# What is Square root of x^2+4?

Jun 3, 2015

There seem to me to be two aspects to this question:

(1) What does "square root of ${x}^{2} + 4$" mean?

$\sqrt{{x}^{2} + 4}$ is a term which when squared yields ${x}^{2} + 4$ :

$\sqrt{{x}^{2} + 4} \times \sqrt{{x}^{2} + 4} = {x}^{2} + 4$

In other words $t = \sqrt{{x}^{2} + 4}$ is the solution $t$ of the
equation ${t}^{2} = {x}^{2} + 4$

(2) Can the formula $\sqrt{{x}^{2} + 4}$ be simplified?

No.

For starters $\left({x}^{2} + 4\right) > 0$ for all $x \in \mathbb{R}$, so it has no linear factors with real coefficients.
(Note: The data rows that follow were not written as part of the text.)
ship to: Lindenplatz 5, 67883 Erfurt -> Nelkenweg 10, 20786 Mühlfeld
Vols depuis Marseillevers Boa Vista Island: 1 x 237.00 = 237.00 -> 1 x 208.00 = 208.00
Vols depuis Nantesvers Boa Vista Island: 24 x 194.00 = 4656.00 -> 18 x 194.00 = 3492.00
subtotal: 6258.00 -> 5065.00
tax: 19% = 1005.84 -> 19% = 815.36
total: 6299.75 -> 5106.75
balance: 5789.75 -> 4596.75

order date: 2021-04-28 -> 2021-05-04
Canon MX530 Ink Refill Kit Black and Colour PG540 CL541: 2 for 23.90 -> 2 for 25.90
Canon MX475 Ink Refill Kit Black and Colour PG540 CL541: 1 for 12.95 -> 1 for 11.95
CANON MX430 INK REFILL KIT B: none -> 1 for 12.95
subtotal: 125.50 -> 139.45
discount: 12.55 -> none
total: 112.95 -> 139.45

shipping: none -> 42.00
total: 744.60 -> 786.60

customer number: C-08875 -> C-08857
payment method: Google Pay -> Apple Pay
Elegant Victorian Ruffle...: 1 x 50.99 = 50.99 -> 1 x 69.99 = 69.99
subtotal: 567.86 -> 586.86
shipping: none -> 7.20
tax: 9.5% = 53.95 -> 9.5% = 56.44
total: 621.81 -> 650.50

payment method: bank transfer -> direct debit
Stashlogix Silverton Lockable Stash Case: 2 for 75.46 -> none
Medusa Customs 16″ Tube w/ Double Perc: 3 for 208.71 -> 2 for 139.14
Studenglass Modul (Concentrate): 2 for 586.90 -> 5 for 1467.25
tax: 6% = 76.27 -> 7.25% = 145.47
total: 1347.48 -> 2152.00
Suppose you produced some formula $f \left(x\right)$ for $\sqrt{{x}^{2} + 4}$. Then $f \left(1\right) = \sqrt{5}$ and $f \left(2\right) = \sqrt{8} = 2 \sqrt{2}$.

So any such formula $f \left(x\right)$ would involve square roots or fractional exponents or suchlike, and be as complex as the original $\sqrt{{x}^{2} + 4}$